TASK PROMPT: For the data below, restate word for word only the lines from the line containing "Przegub kulowy osiowy" through the line containing "total: 15399.90 -> 15278.90", both ends included.

MATERIAL TO PROCESS:
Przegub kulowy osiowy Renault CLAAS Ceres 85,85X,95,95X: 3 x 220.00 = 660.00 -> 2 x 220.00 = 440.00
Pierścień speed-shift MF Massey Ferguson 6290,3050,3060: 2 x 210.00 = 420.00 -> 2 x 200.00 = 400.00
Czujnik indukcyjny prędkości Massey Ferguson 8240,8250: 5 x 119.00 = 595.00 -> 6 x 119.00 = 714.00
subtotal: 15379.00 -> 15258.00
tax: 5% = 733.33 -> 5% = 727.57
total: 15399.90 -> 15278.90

...

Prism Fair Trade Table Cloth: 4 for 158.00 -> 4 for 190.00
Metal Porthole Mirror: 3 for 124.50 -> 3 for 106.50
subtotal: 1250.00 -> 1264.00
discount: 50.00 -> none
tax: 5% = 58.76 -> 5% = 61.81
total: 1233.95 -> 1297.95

...

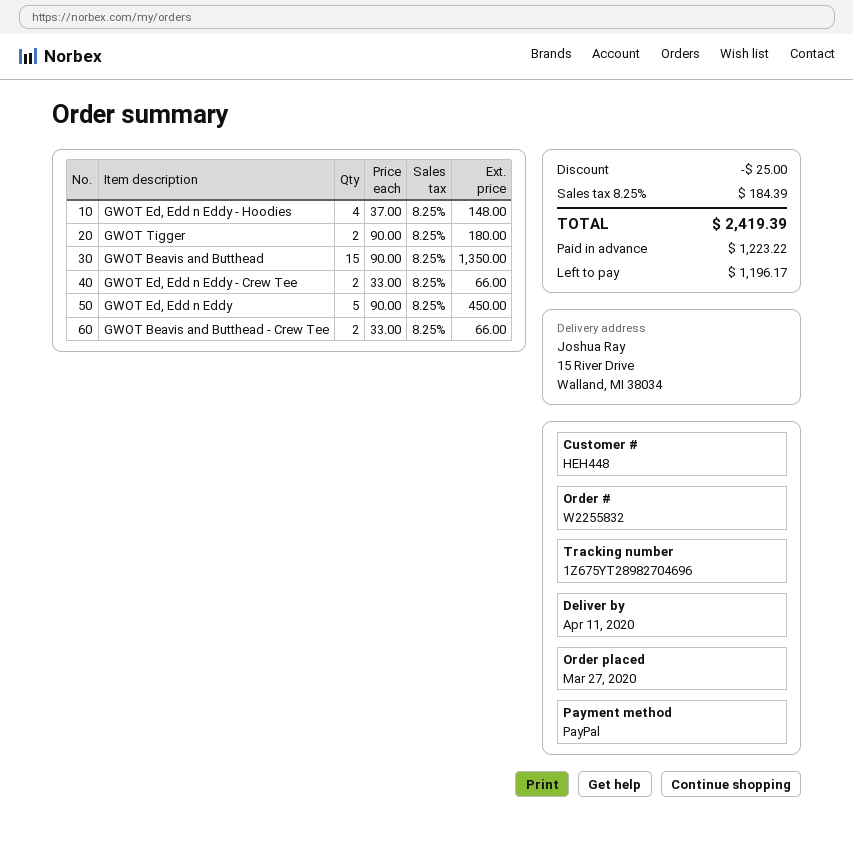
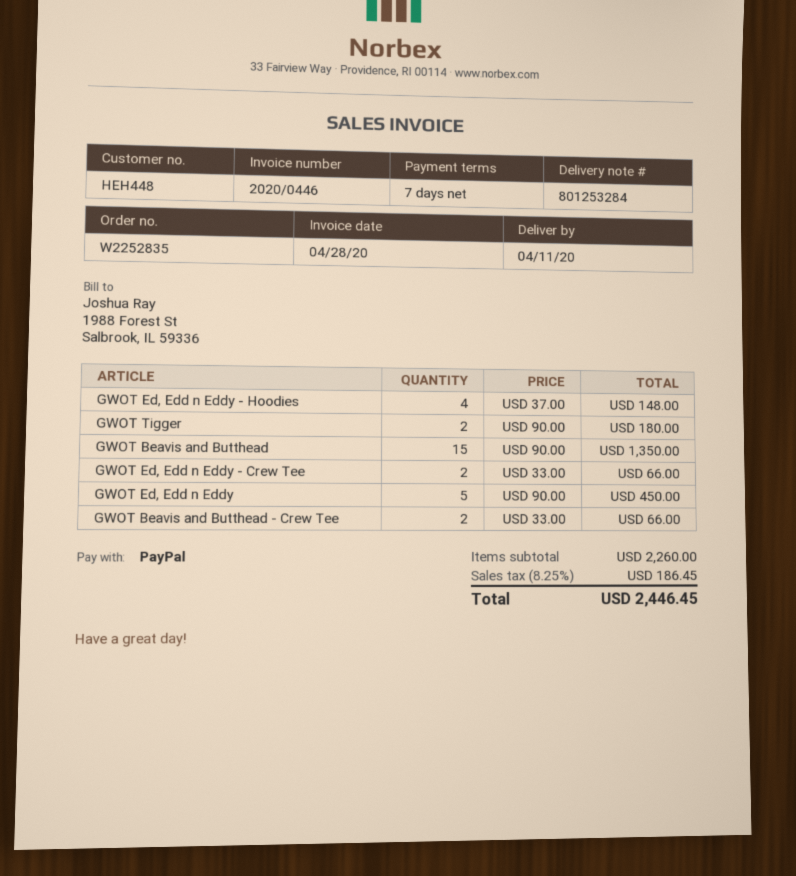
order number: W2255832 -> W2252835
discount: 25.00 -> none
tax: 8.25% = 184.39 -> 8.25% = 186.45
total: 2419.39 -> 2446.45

SOLUTION TO THIS TASK:
Przegub kulowy osiowy Renault CLAAS Ceres 85,85X,95,95X: 3 x 220.00 = 660.00 -> 2 x 220.00 = 440.00
Pierścień speed-shift MF Massey Ferguson 6290,3050,3060: 2 x 210.00 = 420.00 -> 2 x 200.00 = 400.00
Czujnik indukcyjny prędkości Massey Ferguson 8240,8250: 5 x 119.00 = 595.00 -> 6 x 119.00 = 714.00
subtotal: 15379.00 -> 15258.00
tax: 5% = 733.33 -> 5% = 727.57
total: 15399.90 -> 15278.90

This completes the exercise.